↓↓↓
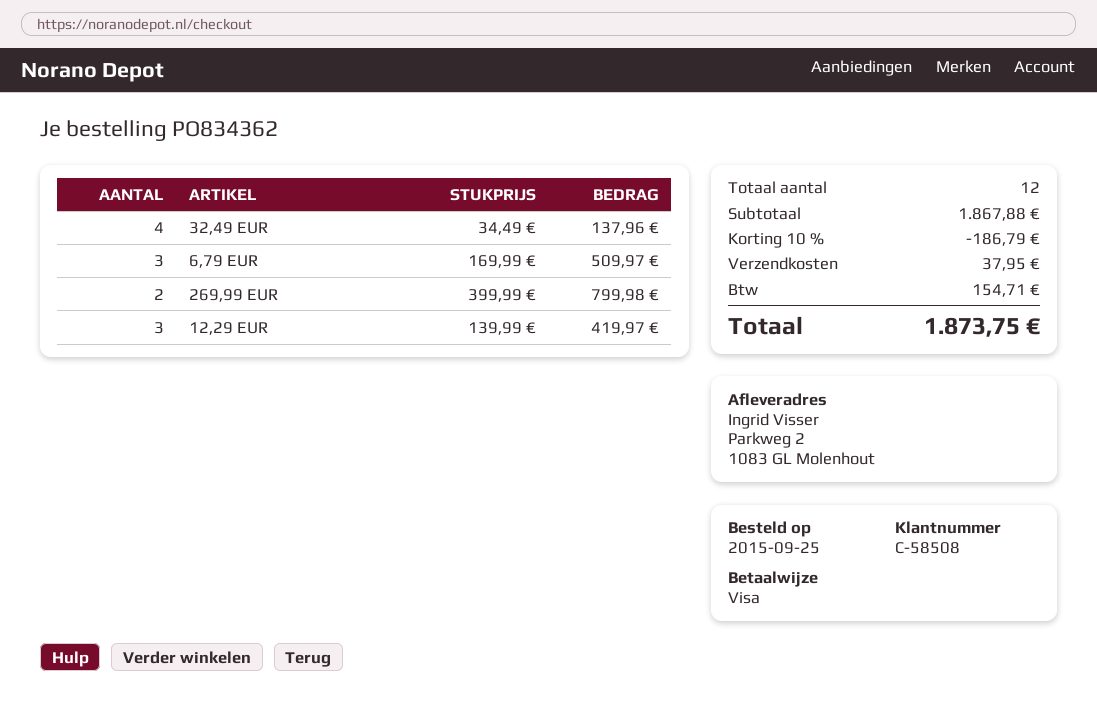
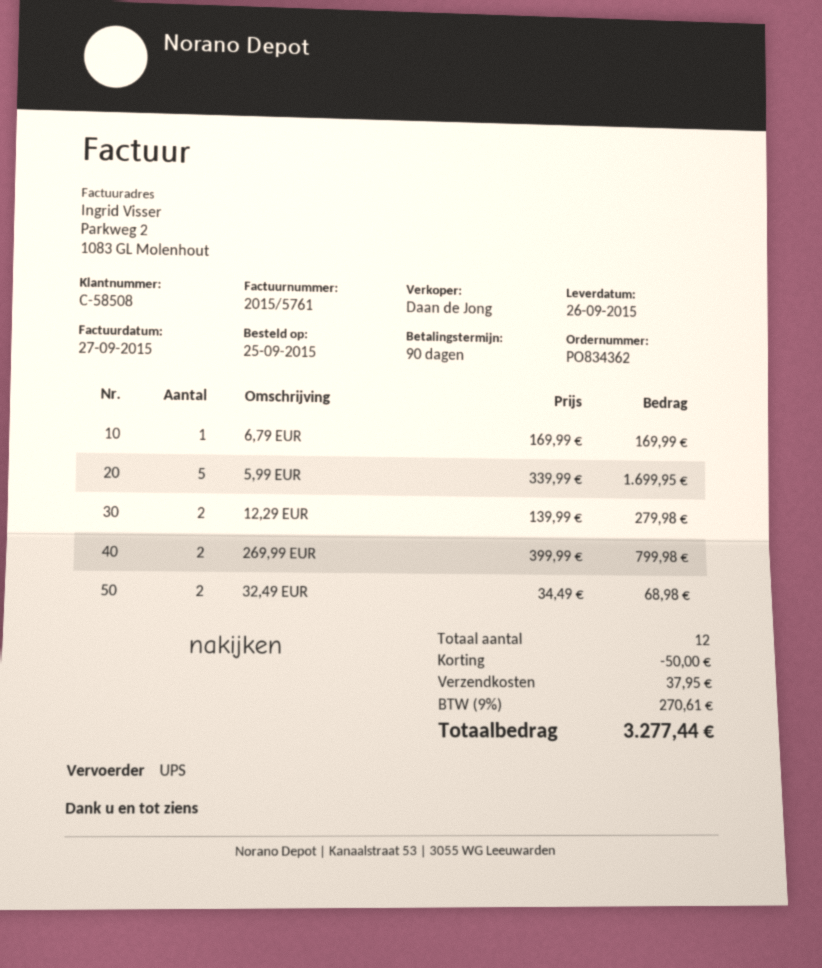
32,49 EUR: 4 x 34.49 = 137.96 -> 2 x 34.49 = 68.98
6,79 EUR: 3 x 169.99 = 509.97 -> 1 x 169.99 = 169.99
12,29 EUR: 3 x 139.99 = 419.97 -> 2 x 139.99 = 279.98
5,99 EUR: none -> 5 x 339.99 = 1699.95
discount: 186.79 -> 50.00
tax: 154.71 -> 270.61
total: 1873.75 -> 3277.44

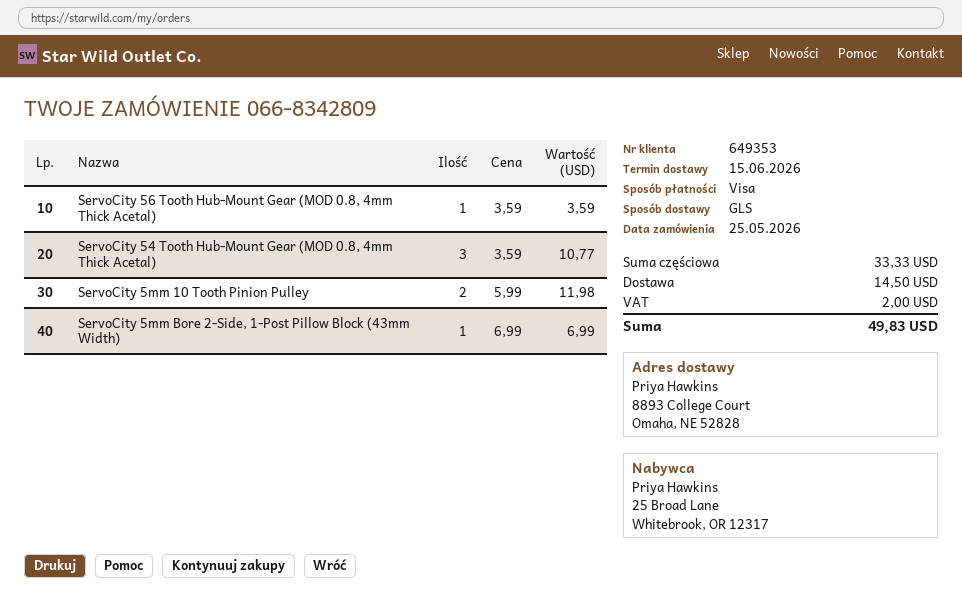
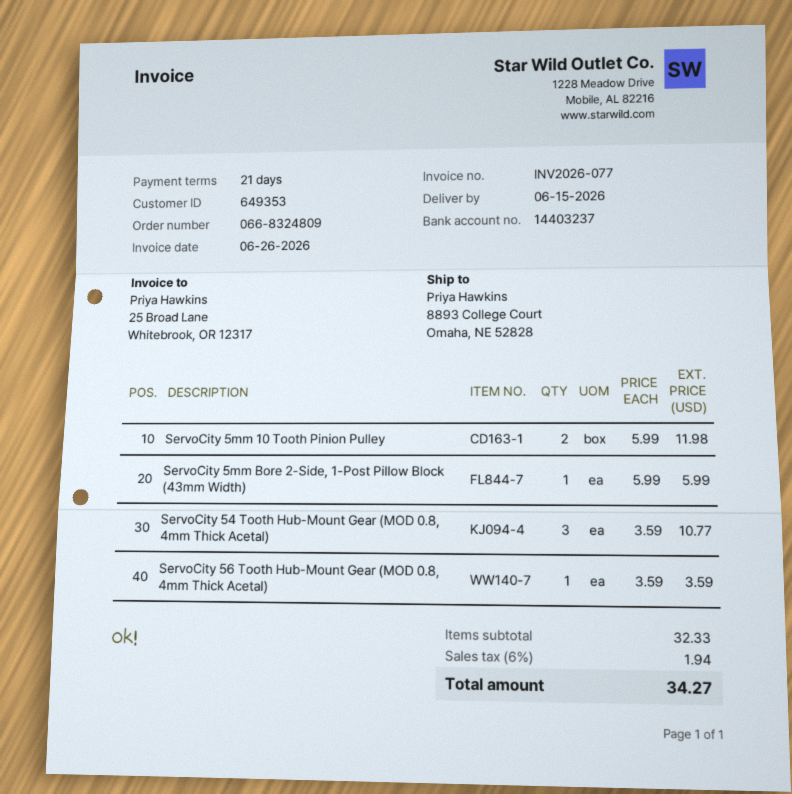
order number: 066-8342809 -> 066-8324809
ServoCity 5mm Bore 2-Side, 1-Post Pillow Block (43mm Width): 1 x 6.99 = 6.99 -> 1 x 5.99 = 5.99
subtotal: 33.33 -> 32.33
shipping: 14.50 -> none
tax: 2.00 -> 1.94
total: 49.83 -> 34.27

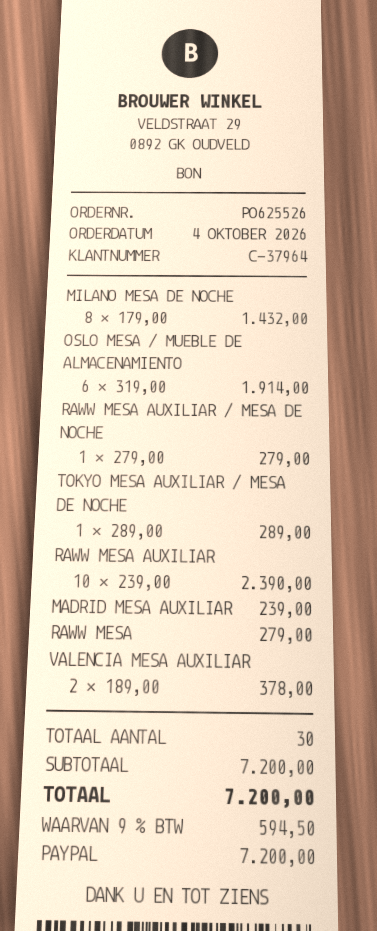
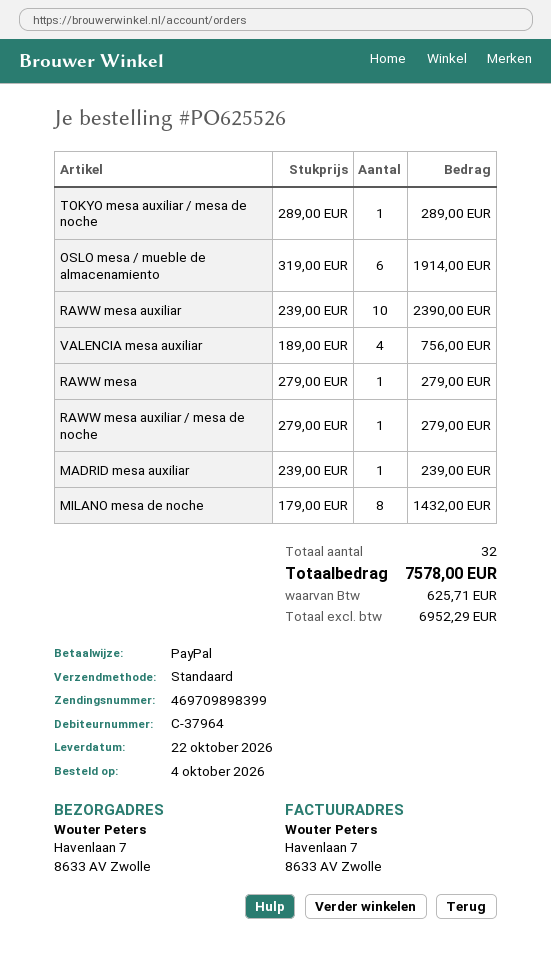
VALENCIA MESA AUXILIAR: 2 x 189.00 = 378.00 -> 4 x 189.00 = 756.00
total quantity: 30 -> 32
tax: 594.50 -> 625.71
total: 7200.00 -> 7578.00

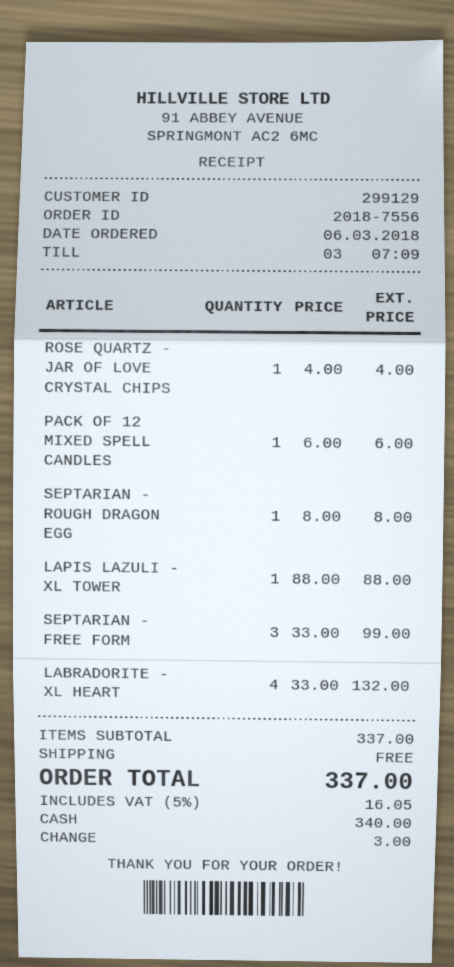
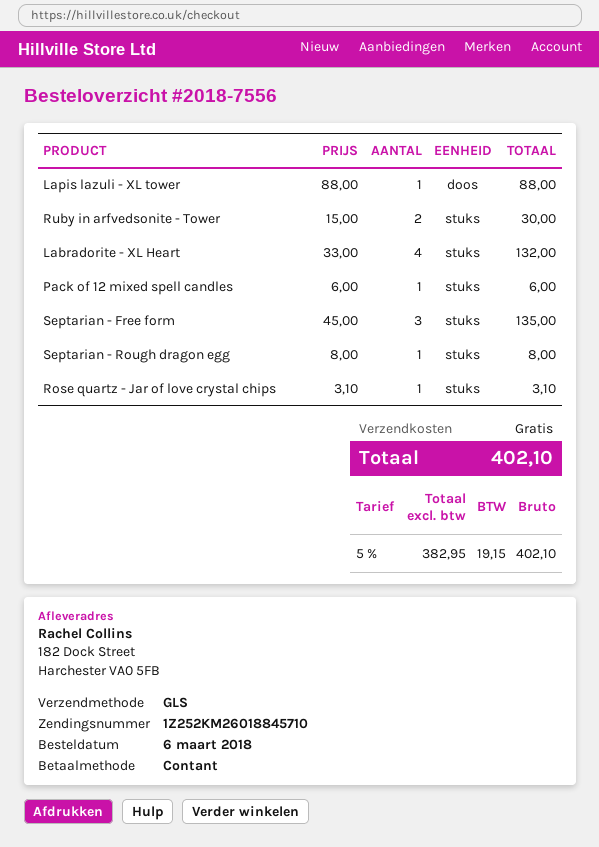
ROSE QUARTZ - JAR OF LOVE CRYSTAL CHIPS: 1 x 4.00 = 4.00 -> 1 x 3.10 = 3.10
SEPTARIAN - FREE FORM: 3 x 33.00 = 99.00 -> 3 x 45.00 = 135.00
Ruby in arfvedsonite - Tower: none -> 2 x 15.00 = 30.00
tax: 5% = 16.05 -> 5% = 19.15
total: 337.00 -> 402.10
↑↑↑
Directions for this task
For each line above that includes the word "none", make a copy of that line.

Response for this exercise
5,99 EUR: none -> 5 x 339.99 = 1699.95
shipping: 14.50 -> none
Ruby in arfvedsonite - Tower: none -> 2 x 15.00 = 30.00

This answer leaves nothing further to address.